PROBLEM REQUIREMENTS
The answer is every line in the data below that contains the word "shipping".

(Data entries)
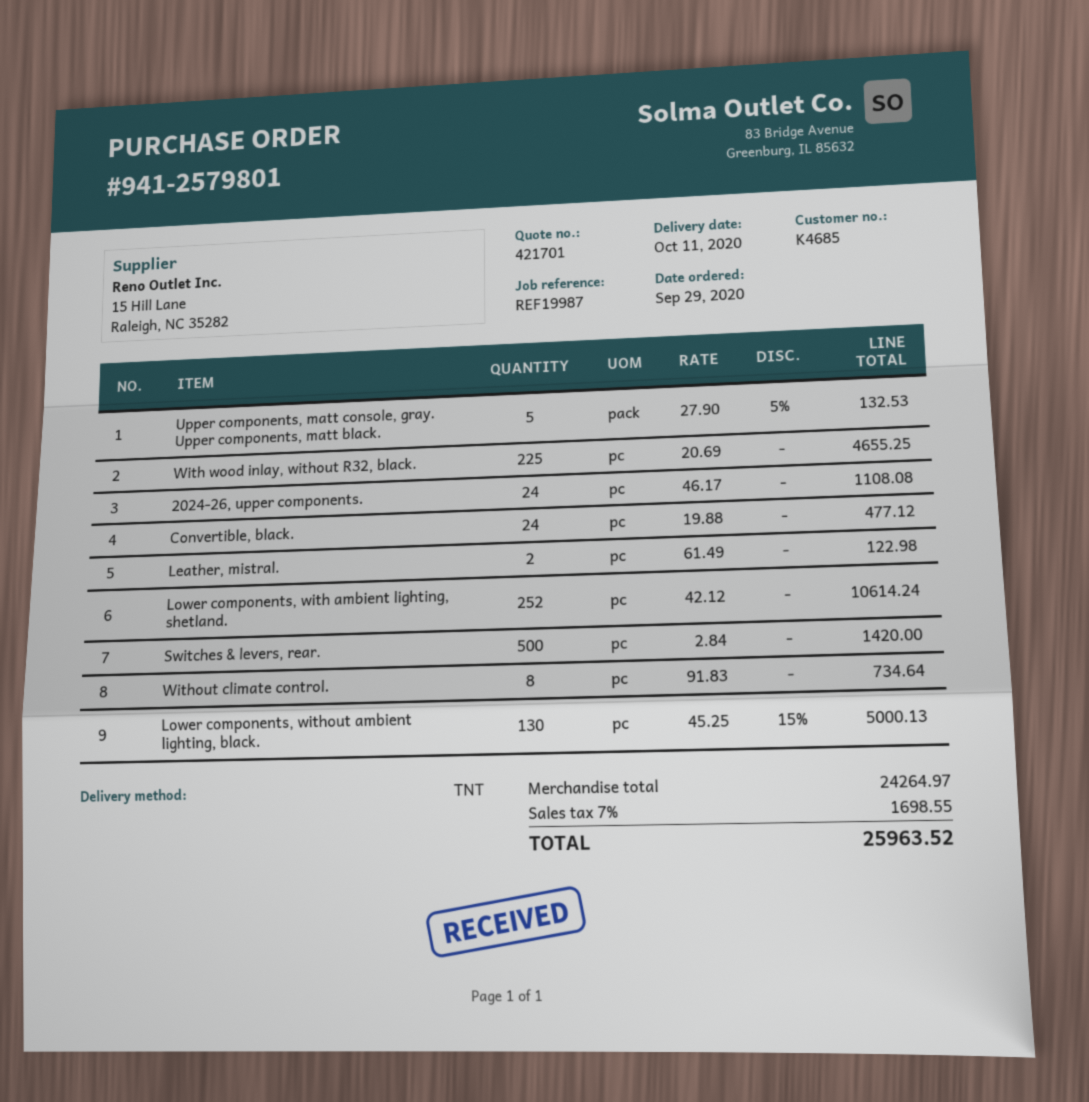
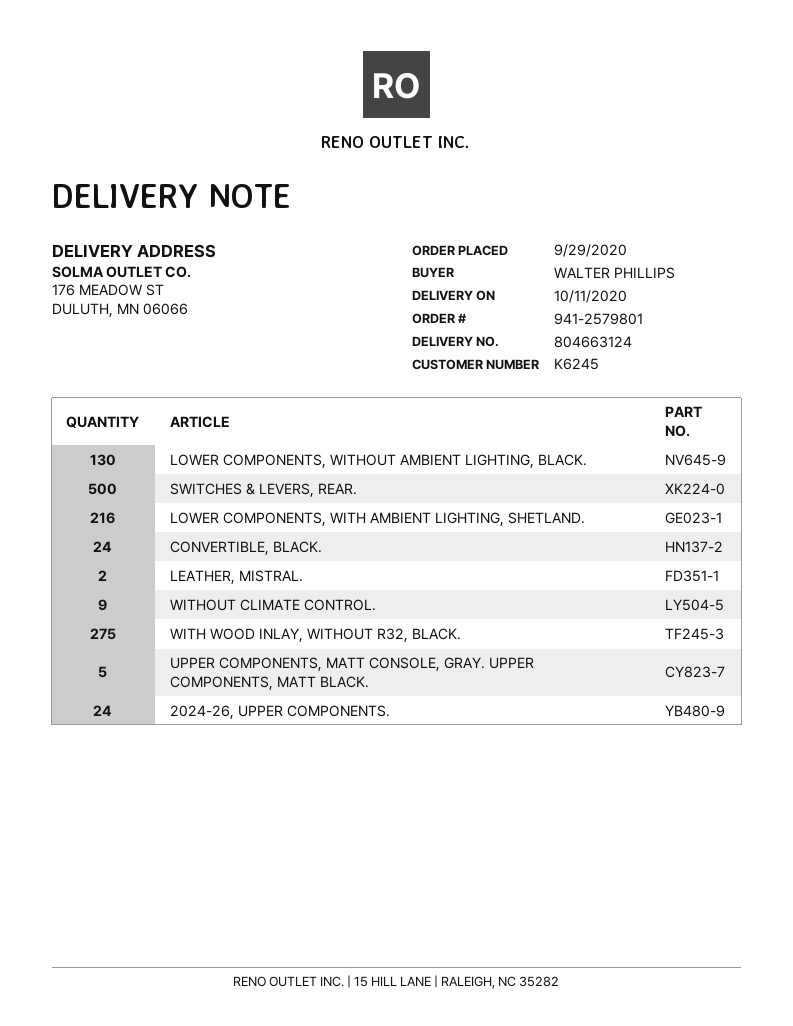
customer number: K4685 -> K6245
With wood inlay, without R32, black.: 225 -> 275
Lower components, with ambient lighting, shetland.: 252 -> 216
Without climate control.: 8 -> 9

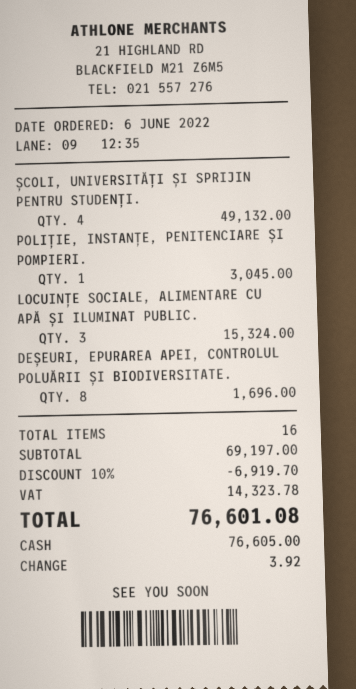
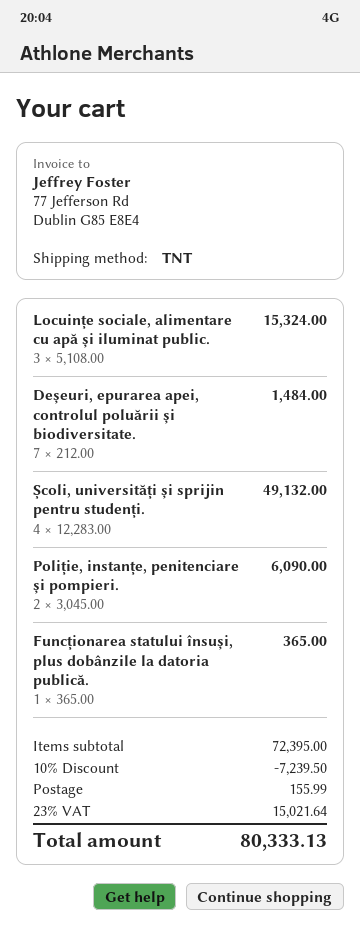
POLIȚIE, INSTANȚE, PENITENCIARE ȘI POMPIERI.: 1 for 3045.00 -> 2 for 6090.00
DEȘEURI, EPURAREA APEI, CONTROLUL POLUĂRII ȘI BIODIVERSITATE.: 8 for 1696.00 -> 7 for 1484.00
Funcționarea statului însuși, plus dobânzile la datoria publică.: none -> 1 for 365.00
subtotal: 69197.00 -> 72395.00
discount: 10% = 6919.70 -> 10% = 7239.50
shipping: none -> 155.99
tax: 14323.78 -> 15021.64
total: 76601.08 -> 80333.13

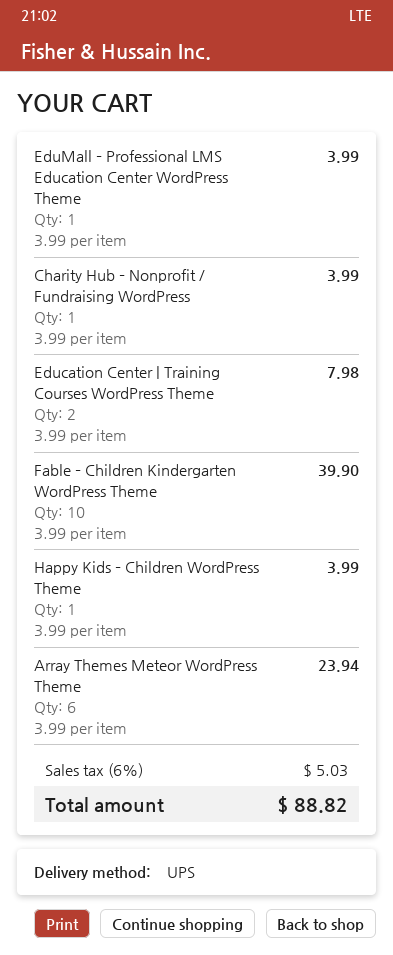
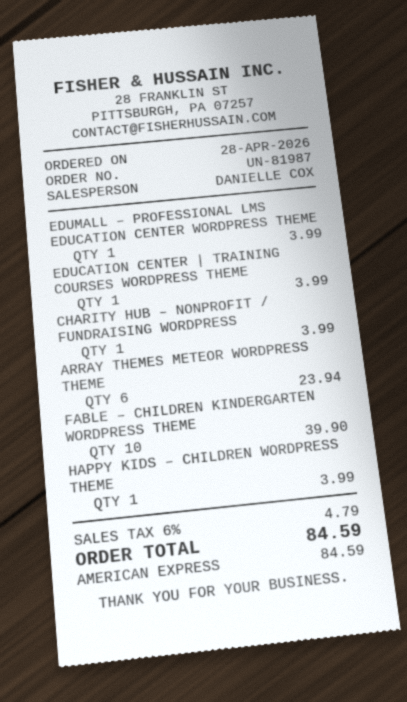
Education Center | Training Courses WordPress Theme: 2 for 7.98 -> 1 for 3.99
tax: 6% = 5.03 -> 6% = 4.79
total: 88.82 -> 84.59

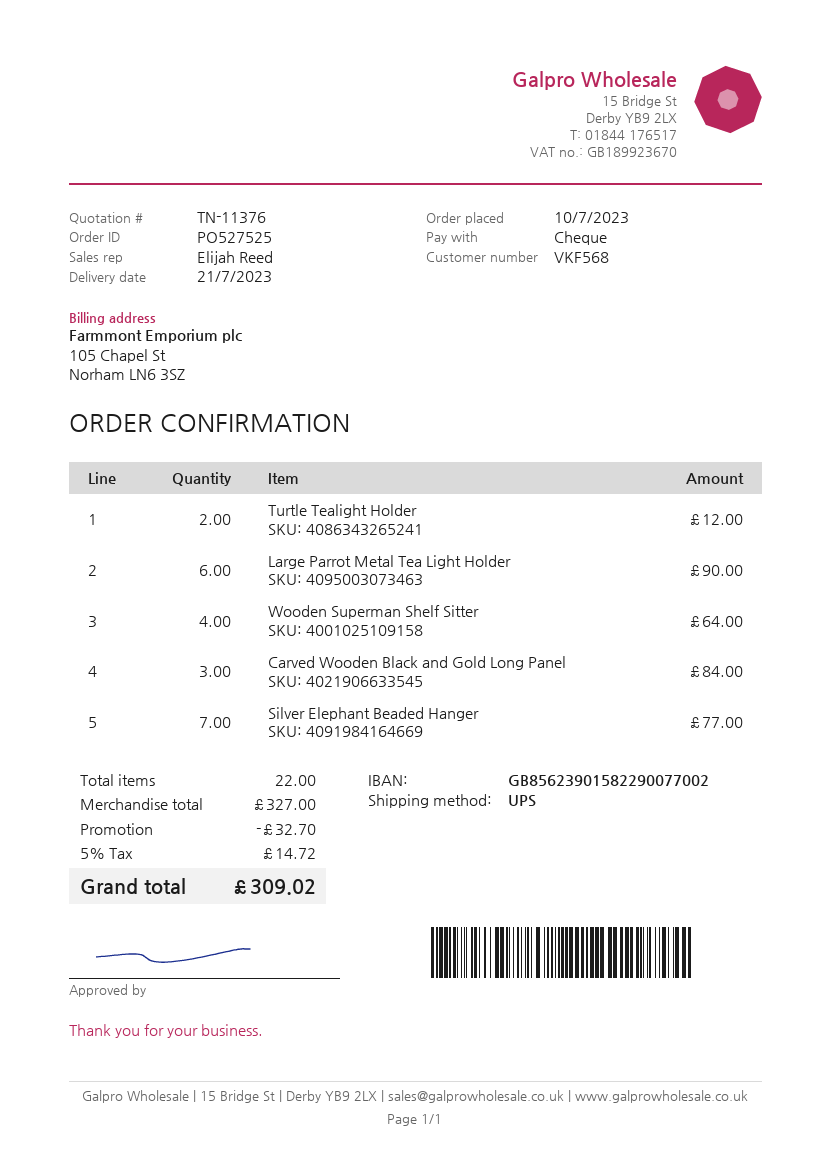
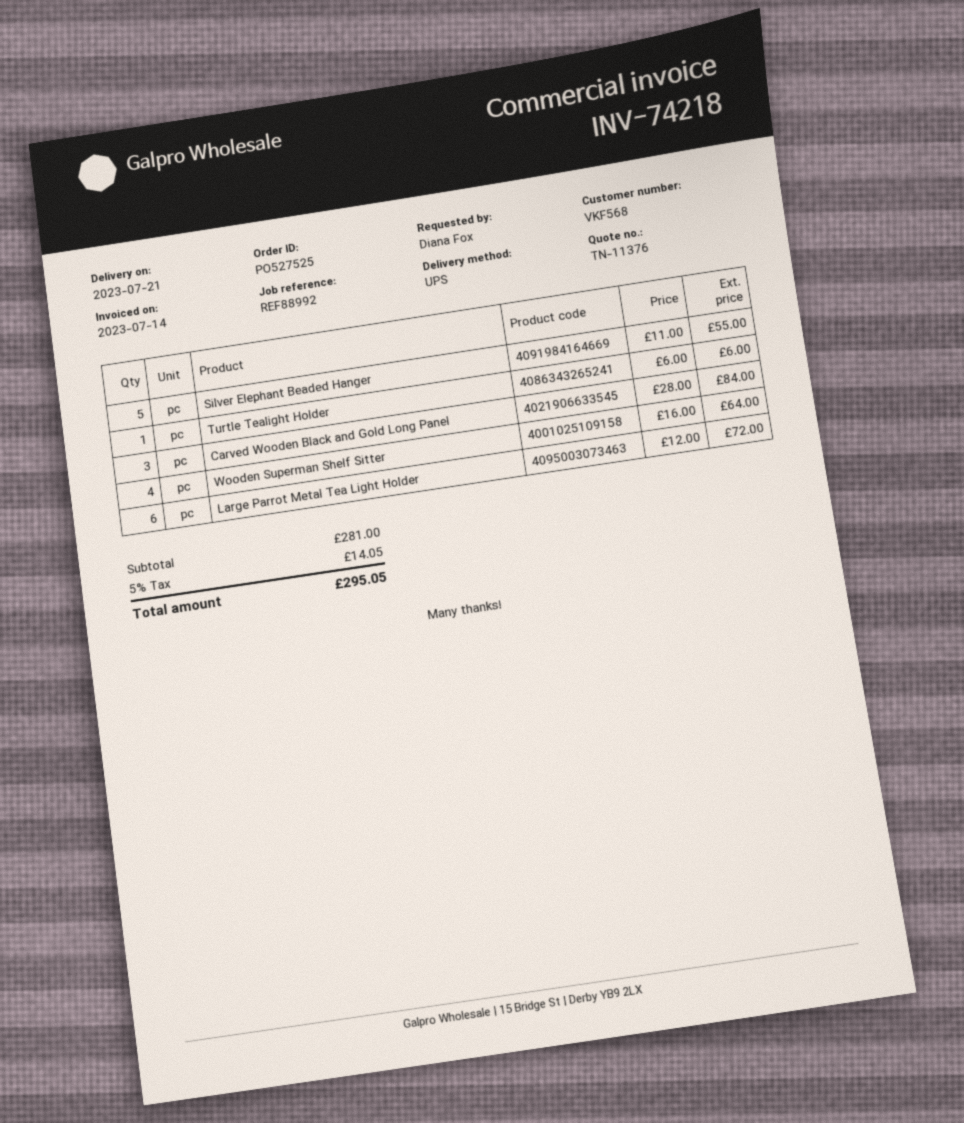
Turtle Tealight Holder: 2 for 12.00 -> 1 for 6.00
Large Parrot Metal Tea Light Holder: 6 for 90.00 -> 6 for 72.00
Silver Elephant Beaded Hanger: 7 for 77.00 -> 5 for 55.00
subtotal: 327.00 -> 281.00
discount: 32.70 -> none
tax: 5% = 14.72 -> 5% = 14.05
total: 309.02 -> 295.05

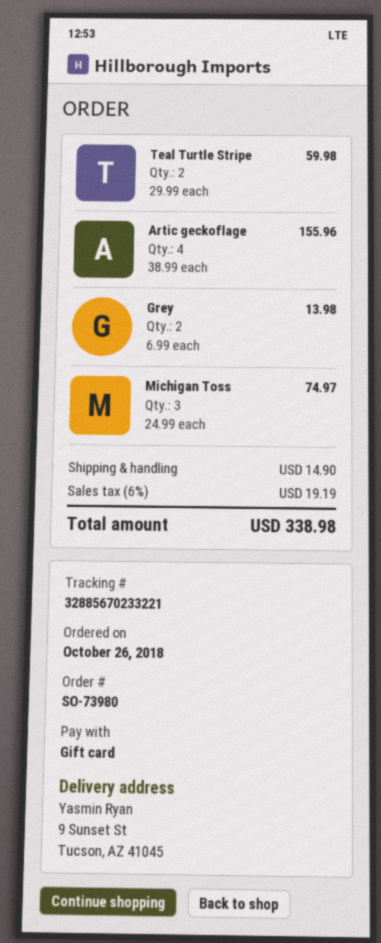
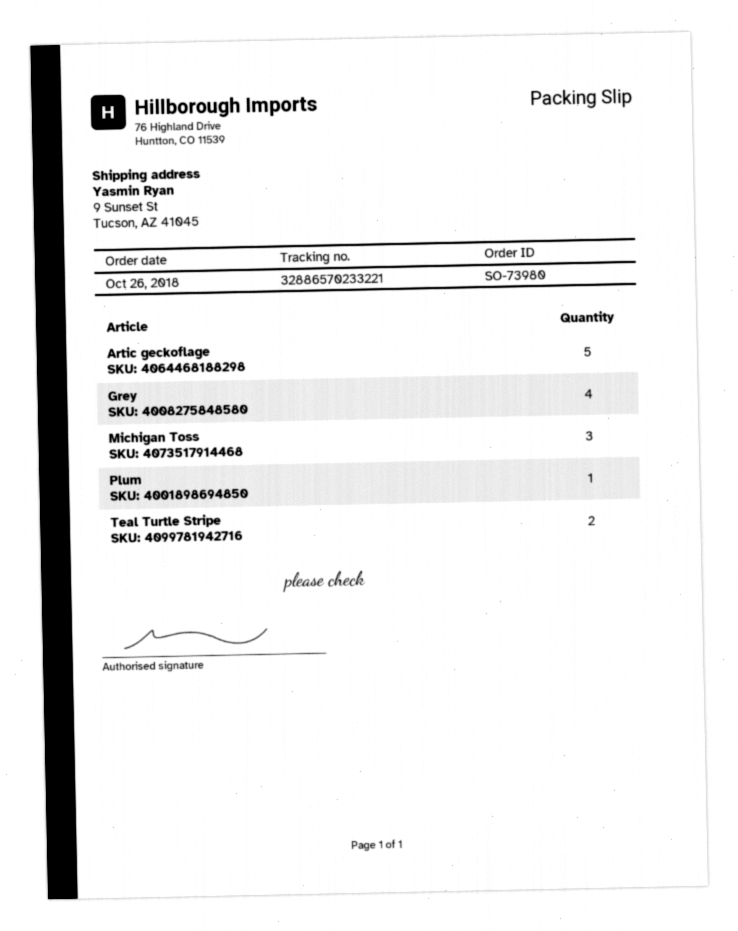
tracking number: 32885670233221 -> 32886570233221
Artic geckoflage: 4 -> 5
Grey: 2 -> 4
Plum: none -> 1

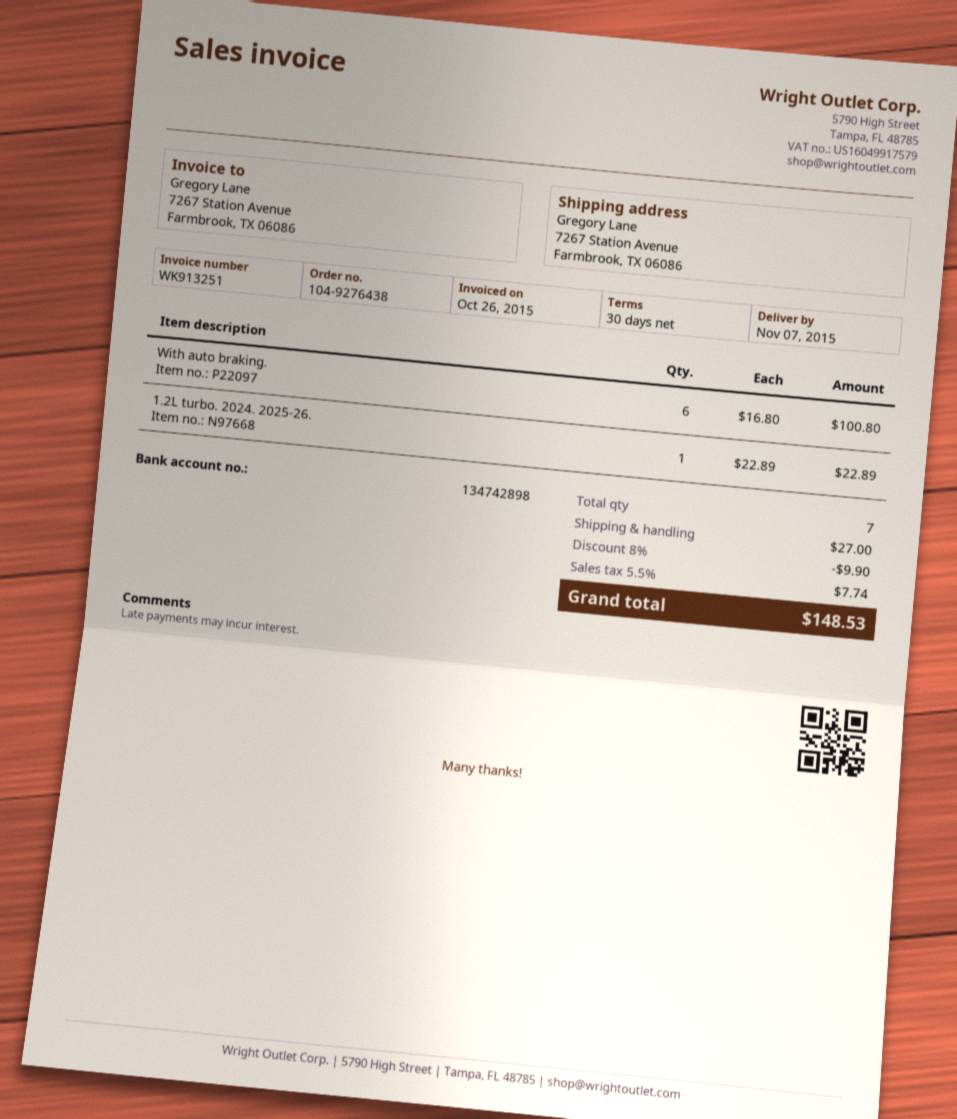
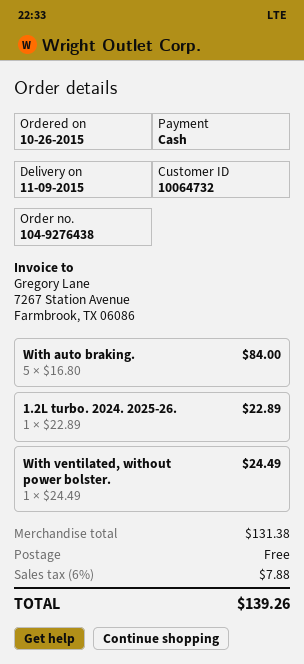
delivery date: 2015-11-07 -> 2015-11-09
With auto braking.: 6 x 16.80 = 100.80 -> 5 x 16.80 = 84.00
With ventilated, without power bolster.: none -> 1 x 24.49 = 24.49
discount: 8% = 9.90 -> none
shipping: 27.00 -> 0.00
tax: 5.5% = 7.74 -> 6% = 7.88
total: 148.53 -> 139.26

OUTPUT FOR THIS EXERCISE
shipping: none -> 155.99
shipping: 27.00 -> 0.00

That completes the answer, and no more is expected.